What the task requires: Start to finish, print the data below exactly, without the images.

*** Excerpted data Section Begins ***

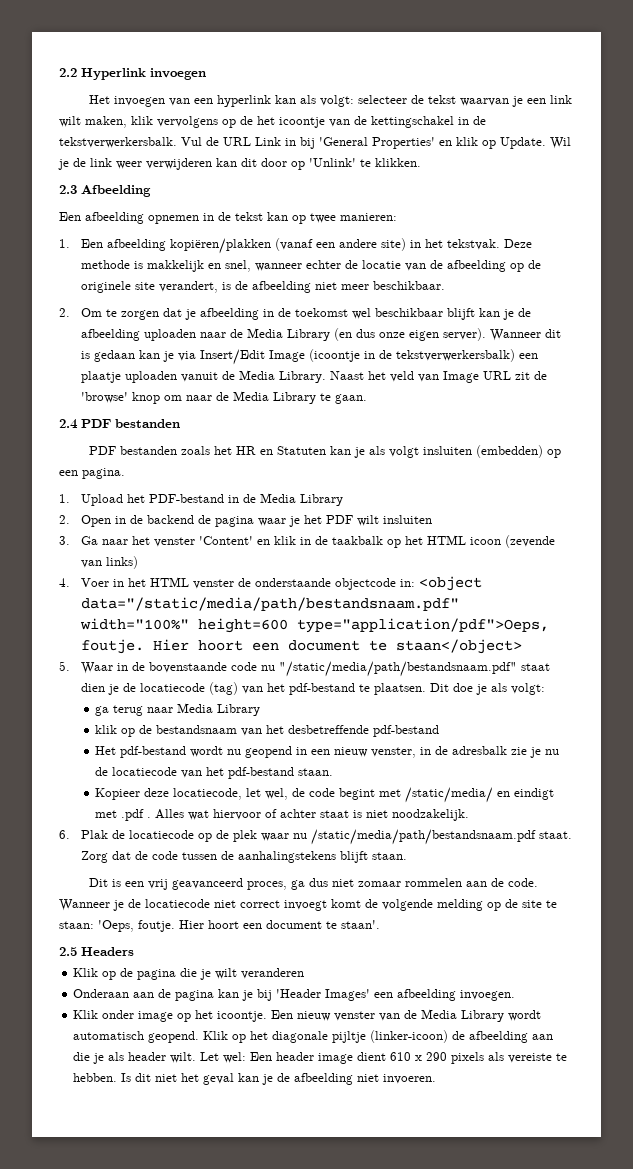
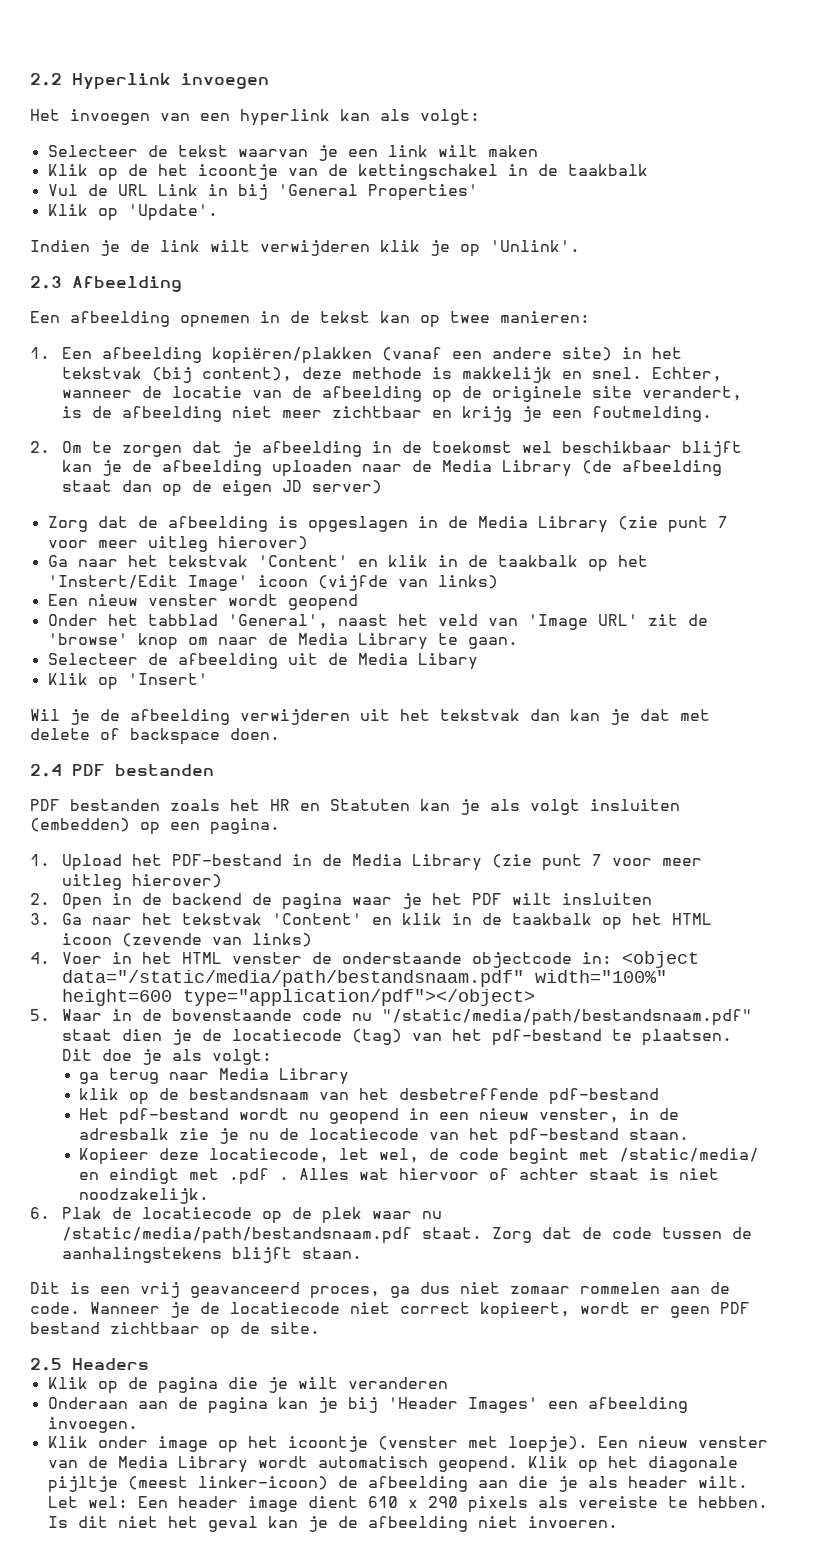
[358,95,408,104] selecteer -> [47,145,138,157] // Selecteer
[85,116,218,128] maken, klik vervolgens -> [487,145,538,157] [47,164,88,176] maken // Klik
[59,137,177,148] tekstverwerkersbalk. -> [567,164,648,176] taakbalk //
[439,137,571,149] [58,158,421,170] en klik op Update. Wil je de link weer verwijderen kan dit door op 'Unlink' te klikken. -> [47,204,218,221] [30,240,580,257] // Klik op 'Update'. // Indien je de link wilt verwijderen klik je op 'Unlink'.
[447,239,533,250] tekstvak. Deze -> [61,367,342,383] tekstvak (bij content), deze
[225,260,342,272] snel, wanneer echter -> [591,367,722,382] [61,390,132,398] snel. Echter, wanneer
[373,281,446,290] beschikbaar. -> [331,406,712,422] zichtbaar en krijg je een foutmelding.
[334,328,562,341] [81,349,539,365] [81,370,365,383] (en dus onze eigen server). Wanneer dit is gedaan kan je via Insert/Edit Image (icoontje in de tekstverwerkersbalk) een plaatje uploaden vanuit de Media Library. Naast -> [581,460,722,476] [61,480,382,497] [47,516,728,533] [47,536,308,552] [47,555,648,572] [47,575,498,591] [47,594,358,611] [47,614,388,629] (de afbeelding staat dan op de eigen JD server) // Zorg dat de afbeelding is opgeslagen in de Media Library (zie punt 7 voor meer uitleg hierover) // Ga naar het tekstvak 'Content' en klik in de taakbalk op het 'Instert/Edit Image' icoon (vijfde van links) // Een nieuw venster wordt geopend // Onder het tabblad 'General', naast
[443,371,512,383] Image URL -> [527,614,638,630] 'Image URL'
(368, 399) none -> [47,653,478,670] [47,673,208,690] [30,709,710,725] [30,728,280,745] // Selecteer de afbeelding uit de Media Libary // Klik op 'Insert' // Wil je de afbeelding verwijderen uit het tekstvak dan kan je dat met delete of backspace doen.
(344, 500) none -> [491,854,702,871] [61,874,222,890] (zie punt 7 voor meer uitleg hierover)
[154,537,196,547] venster -> [181,913,262,925] tekstvak
[297,618,550,633] [81,639,523,654] type="application/pdf">Oeps, foutje. Hier hoort een document te staan</object> -> [182,989,535,1006] type="application/pdf"></object>
[284,899,557,911] [59,920,380,932] invoegt komt de volgende melding op de site te staan: 'Oeps, foutje. Hier hoort een document te staan'. -> [480,1302,750,1319] [30,1322,320,1339] kopieert, wordt er geen PDF bestand zichtbaar op de site.
[217,1011,268,1022] icoontje. -> [287,1436,588,1453] icoontje (venster met loepje).
[370,1030,449,1043] (linker-icoon) -> [127,1476,328,1490] (meest linker-icoon)

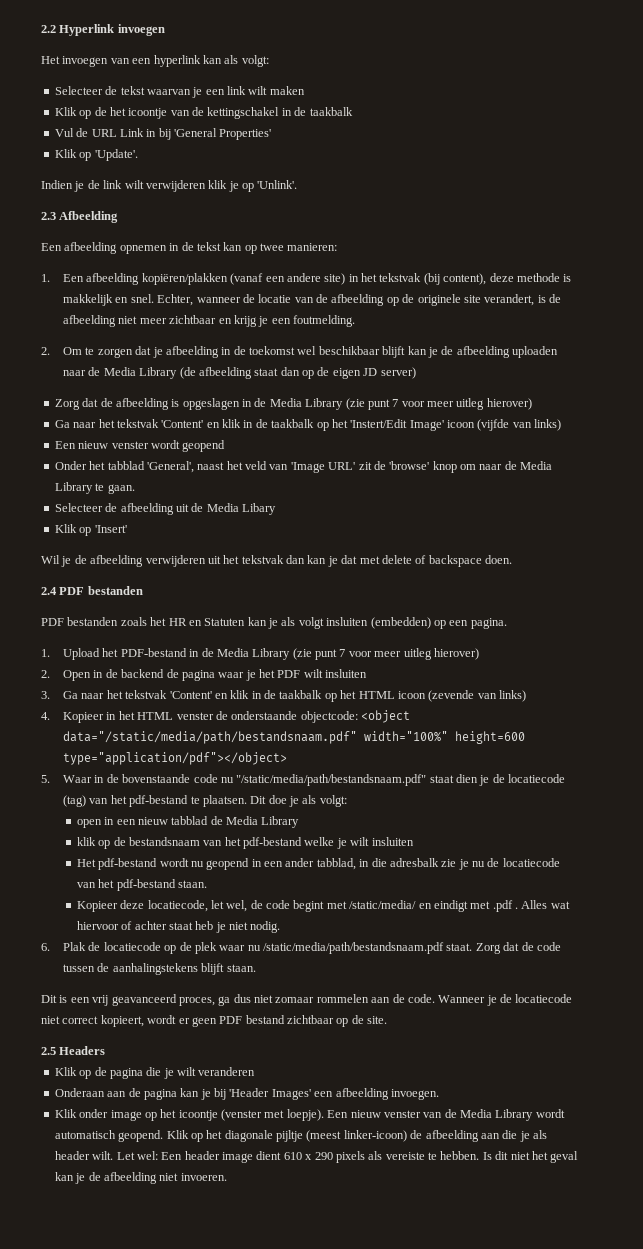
[61,952,102,964] Voer -> [63,712,105,723] Kopieer
[471,952,612,968] objectcode in: -> [300,711,358,723] objectcode:
[79,1068,210,1084] ga terug naar -> [76,816,223,828] open in een nieuw tabblad de
[399,1088,660,1105] desbetreffende pdf-bestand -> [243,837,414,849] pdf-bestand welke je wilt insluiten
[479,1108,680,1123] nieuw venster, in de -> [285,858,387,870] ander tabblad, in die
[649,1168,720,1180] [79,1188,210,1204] is niet noodzakelijk. -> [195,921,281,933] heb je niet nodig.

*** Excerpted data Section Ends ***

Output of the exercise:
[358,95,408,104] selecteer -> [47,145,138,157] // Selecteer
[85,116,218,128] maken, klik vervolgens -> [487,145,538,157] [47,164,88,176] maken // Klik
[59,137,177,148] tekstverwerkersbalk. -> [567,164,648,176] taakbalk //
[439,137,571,149] [58,158,421,170] en klik op Update. Wil je de link weer verwijderen kan dit door op 'Unlink' te klikken. -> [47,204,218,221] [30,240,580,257] // Klik op 'Update'. // Indien je de link wilt verwijderen klik je op 'Unlink'.
[447,239,533,250] tekstvak. Deze -> [61,367,342,383] tekstvak (bij content), deze
[225,260,342,272] snel, wanneer echter -> [591,367,722,382] [61,390,132,398] snel. Echter, wanneer
[373,281,446,290] beschikbaar. -> [331,406,712,422] zichtbaar en krijg je een foutmelding.
[334,328,562,341] [81,349,539,365] [81,370,365,383] (en dus onze eigen server). Wanneer dit is gedaan kan je via Insert/Edit Image (icoontje in de tekstverwerkersbalk) een plaatje uploaden vanuit de Media Library. Naast -> [581,460,722,476] [61,480,382,497] [47,516,728,533] [47,536,308,552] [47,555,648,572] [47,575,498,591] [47,594,358,611] [47,614,388,629] (de afbeelding staat dan op de eigen JD server) // Zorg dat de afbeelding is opgeslagen in de Media Library (zie punt 7 voor meer uitleg hierover) // Ga naar het tekstvak 'Content' en klik in de taakbalk op het 'Instert/Edit Image' icoon (vijfde van links) // Een nieuw venster wordt geopend // Onder het tabblad 'General', naast
[443,371,512,383] Image URL -> [527,614,638,630] 'Image URL'
(368, 399) none -> [47,653,478,670] [47,673,208,690] [30,709,710,725] [30,728,280,745] // Selecteer de afbeelding uit de Media Libary // Klik op 'Insert' // Wil je de afbeelding verwijderen uit het tekstvak dan kan je dat met delete of backspace doen.
(344, 500) none -> [491,854,702,871] [61,874,222,890] (zie punt 7 voor meer uitleg hierover)
[154,537,196,547] venster -> [181,913,262,925] tekstvak
[297,618,550,633] [81,639,523,654] type="application/pdf">Oeps, foutje. Hier hoort een document te staan</object> -> [182,989,535,1006] type="application/pdf"></object>
[284,899,557,911] [59,920,380,932] invoegt komt de volgende melding op de site te staan: 'Oeps, foutje. Hier hoort een document te staan'. -> [480,1302,750,1319] [30,1322,320,1339] kopieert, wordt er geen PDF bestand zichtbaar op de site.
[217,1011,268,1022] icoontje. -> [287,1436,588,1453] icoontje (venster met loepje).
[370,1030,449,1043] (linker-icoon) -> [127,1476,328,1490] (meest linker-icoon)

[61,952,102,964] Voer -> [63,712,105,723] Kopieer
[471,952,612,968] objectcode in: -> [300,711,358,723] objectcode:
[79,1068,210,1084] ga terug naar -> [76,816,223,828] open in een nieuw tabblad de
[399,1088,660,1105] desbetreffende pdf-bestand -> [243,837,414,849] pdf-bestand welke je wilt insluiten
[479,1108,680,1123] nieuw venster, in de -> [285,858,387,870] ander tabblad, in die
[649,1168,720,1180] [79,1188,210,1204] is niet noodzakelijk. -> [195,921,281,933] heb je niet nodig.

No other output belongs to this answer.